Task | Go to the line below containing "- The software" and print exactly from there through the line containing "full speed devices.", both included. Print nothing else.

[Excerpts from a dataset]
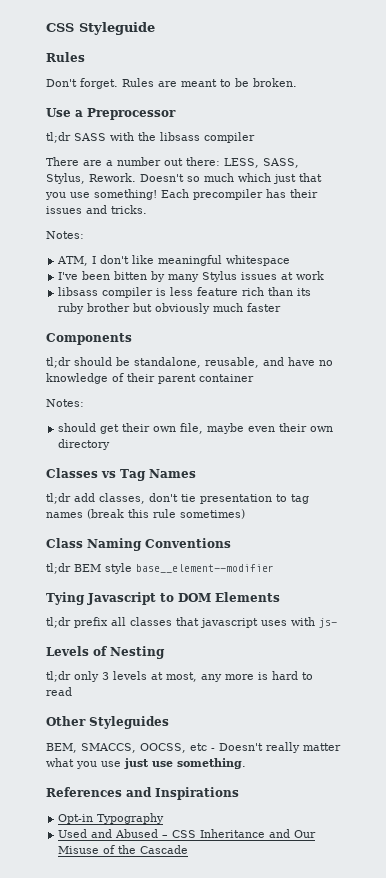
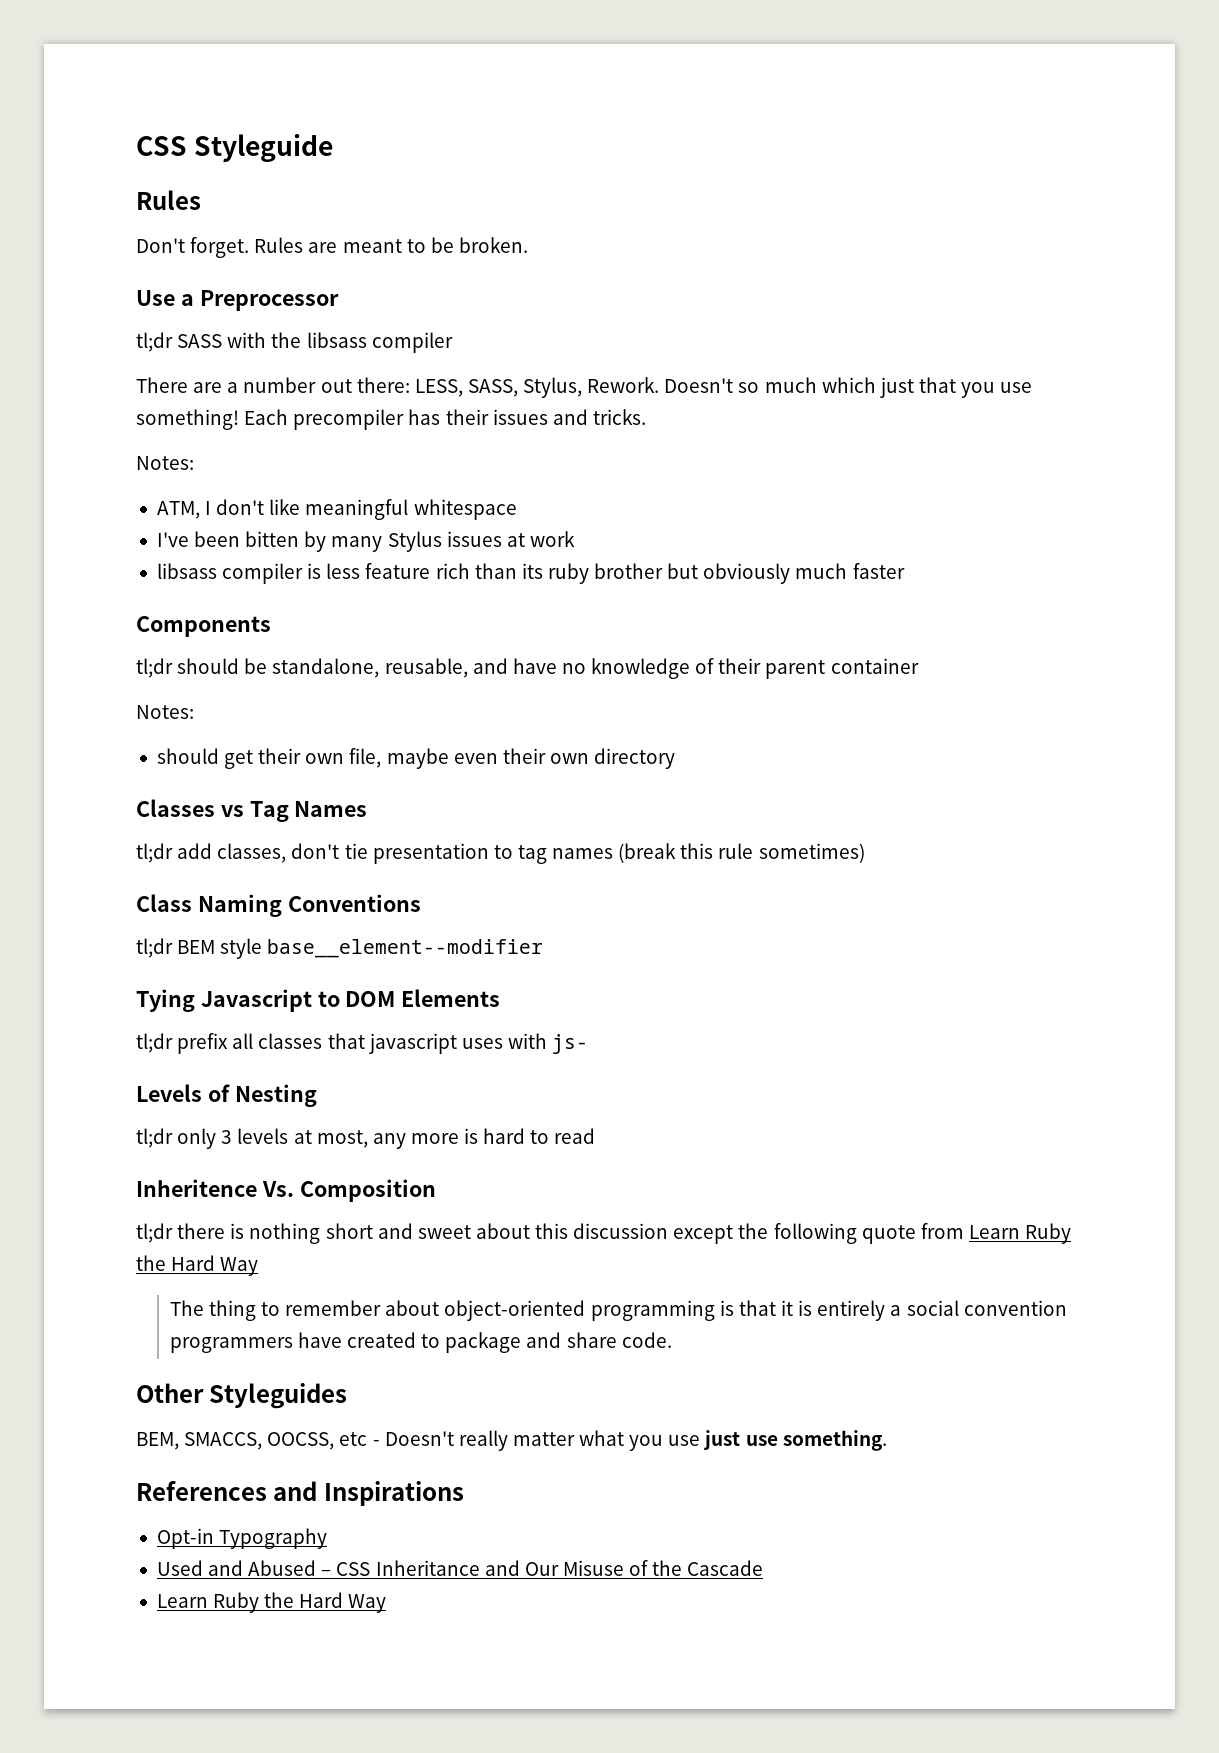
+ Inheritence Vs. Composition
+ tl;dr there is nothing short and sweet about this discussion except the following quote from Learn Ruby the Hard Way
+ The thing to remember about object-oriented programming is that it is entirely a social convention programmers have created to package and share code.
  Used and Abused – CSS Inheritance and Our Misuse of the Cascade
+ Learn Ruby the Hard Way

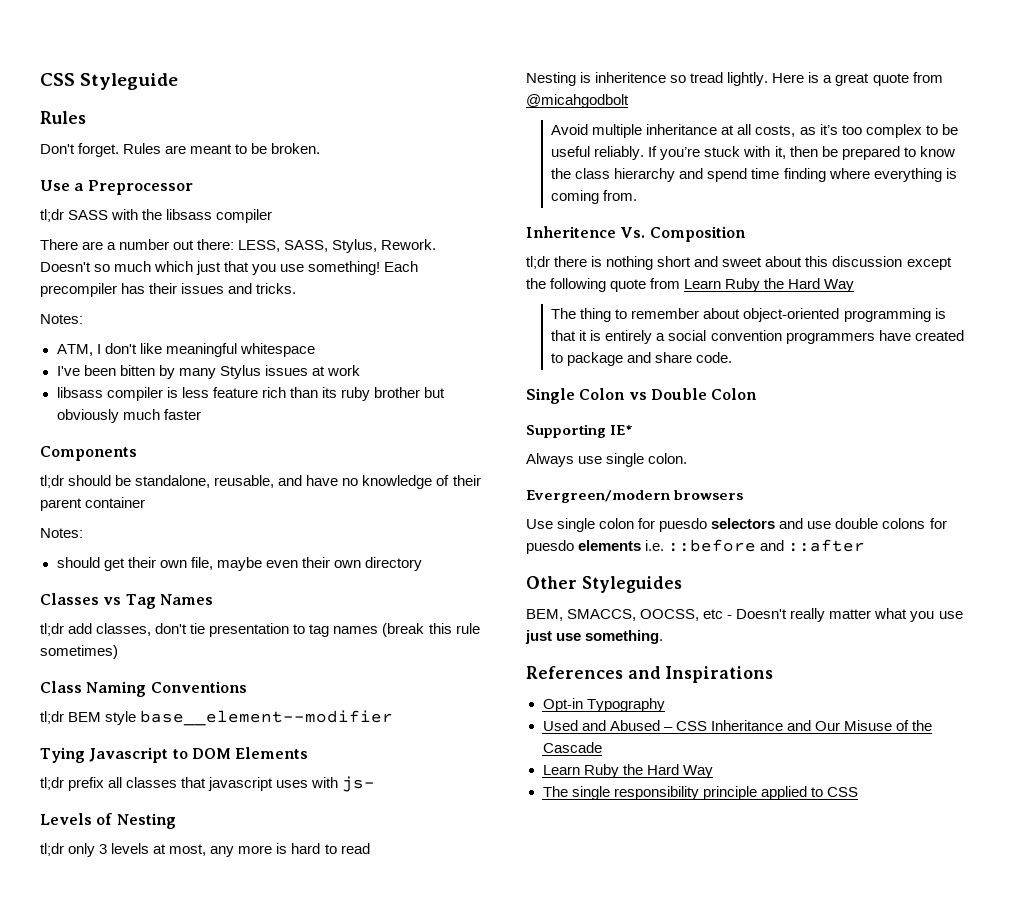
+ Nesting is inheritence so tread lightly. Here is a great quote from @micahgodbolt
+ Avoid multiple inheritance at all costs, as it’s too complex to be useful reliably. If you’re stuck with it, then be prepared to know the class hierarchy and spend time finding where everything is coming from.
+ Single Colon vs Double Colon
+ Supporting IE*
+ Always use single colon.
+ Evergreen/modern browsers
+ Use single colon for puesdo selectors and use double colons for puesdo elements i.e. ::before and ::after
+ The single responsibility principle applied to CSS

* * *

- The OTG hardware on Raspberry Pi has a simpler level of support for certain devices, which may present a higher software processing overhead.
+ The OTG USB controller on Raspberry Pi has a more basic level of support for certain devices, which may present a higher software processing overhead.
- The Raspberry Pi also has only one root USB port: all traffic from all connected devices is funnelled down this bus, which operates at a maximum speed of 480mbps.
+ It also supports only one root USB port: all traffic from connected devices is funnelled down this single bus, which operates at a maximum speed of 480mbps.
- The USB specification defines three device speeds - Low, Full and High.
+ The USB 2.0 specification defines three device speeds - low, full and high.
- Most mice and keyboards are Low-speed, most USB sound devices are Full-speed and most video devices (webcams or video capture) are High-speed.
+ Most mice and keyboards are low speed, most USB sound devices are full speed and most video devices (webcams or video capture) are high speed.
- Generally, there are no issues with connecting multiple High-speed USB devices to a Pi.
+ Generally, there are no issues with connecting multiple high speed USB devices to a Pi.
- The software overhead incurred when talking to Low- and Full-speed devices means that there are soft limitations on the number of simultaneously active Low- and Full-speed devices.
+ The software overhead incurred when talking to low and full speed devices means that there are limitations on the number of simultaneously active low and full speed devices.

Answer to this task |
- The software overhead incurred when talking to Low- and Full-speed devices means that there are soft limitations on the number of simultaneously active Low- and Full-speed devices.
+ The software overhead incurred when talking to low and full speed devices means that there are limitations on the number of simultaneously active low and full speed devices.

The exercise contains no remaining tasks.